> Data:

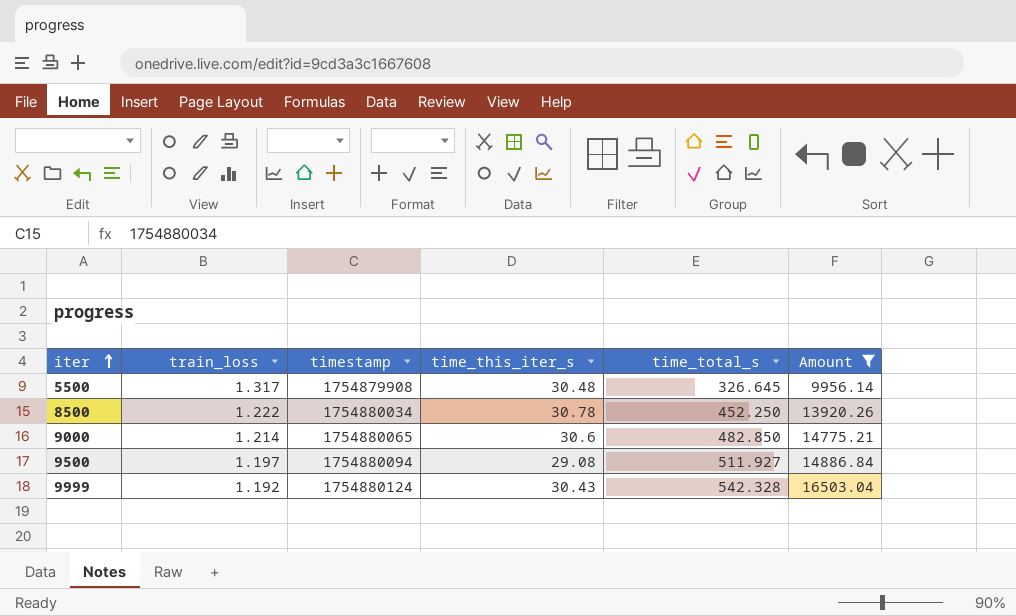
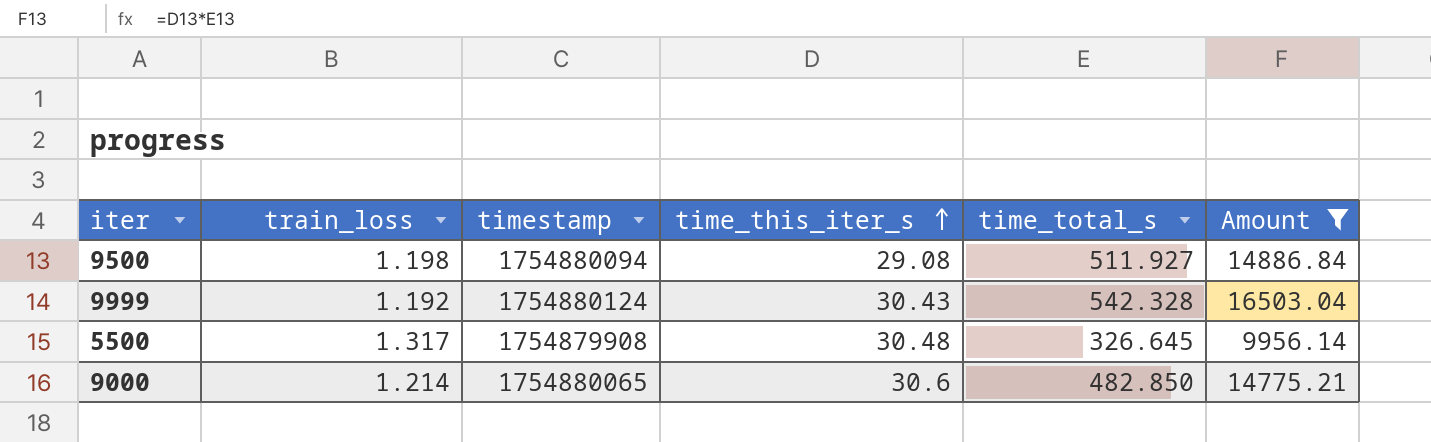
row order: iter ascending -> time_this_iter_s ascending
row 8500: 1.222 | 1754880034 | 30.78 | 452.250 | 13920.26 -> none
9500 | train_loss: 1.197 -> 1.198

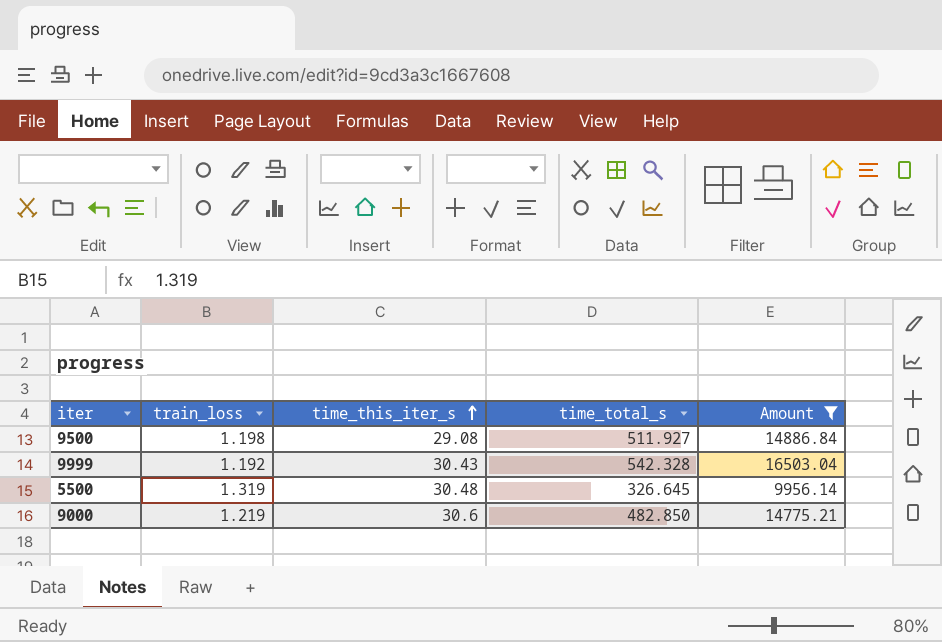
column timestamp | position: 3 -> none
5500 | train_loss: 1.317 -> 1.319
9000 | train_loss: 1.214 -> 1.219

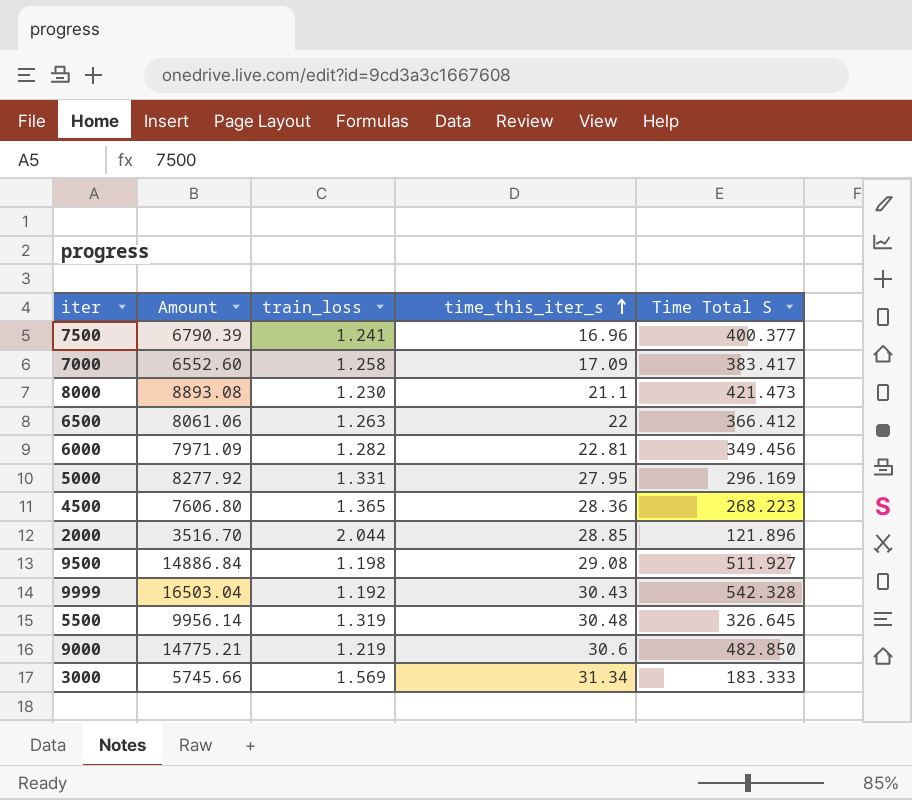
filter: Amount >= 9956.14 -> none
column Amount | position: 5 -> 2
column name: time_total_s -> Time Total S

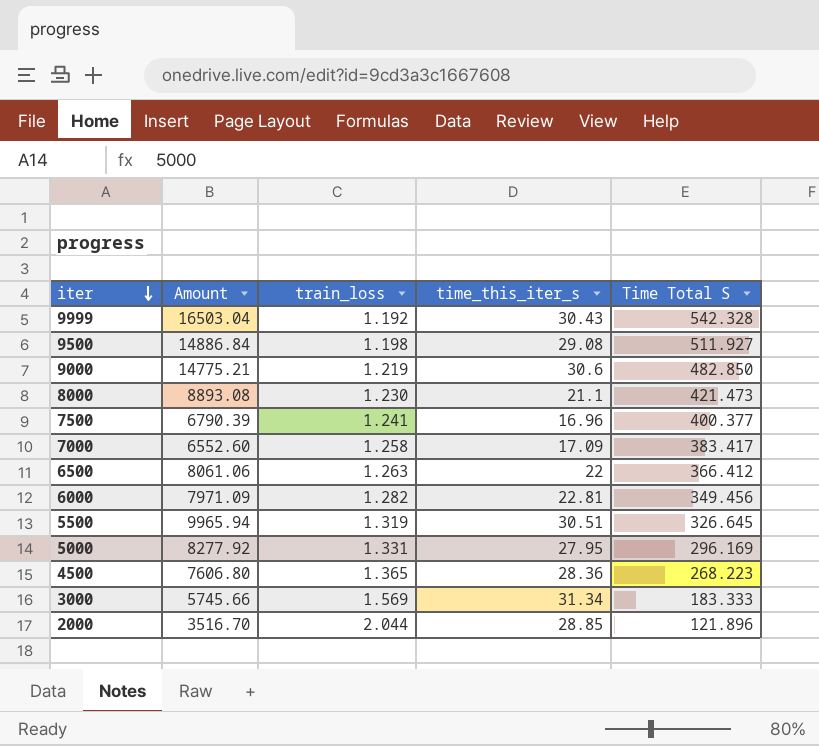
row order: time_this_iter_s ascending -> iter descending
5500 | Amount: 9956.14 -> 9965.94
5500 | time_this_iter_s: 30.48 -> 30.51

> Directions: Make an exact copy of the records above, with the pictures left out.

> Answer area:
row order: iter ascending -> time_this_iter_s ascending
row 8500: 1.222 | 1754880034 | 30.78 | 452.250 | 13920.26 -> none
9500 | train_loss: 1.197 -> 1.198

column timestamp | position: 3 -> none
5500 | train_loss: 1.317 -> 1.319
9000 | train_loss: 1.214 -> 1.219

filter: Amount >= 9956.14 -> none
column Amount | position: 5 -> 2
column name: time_total_s -> Time Total S

row order: time_this_iter_s ascending -> iter descending
5500 | Amount: 9956.14 -> 9965.94
5500 | time_this_iter_s: 30.48 -> 30.51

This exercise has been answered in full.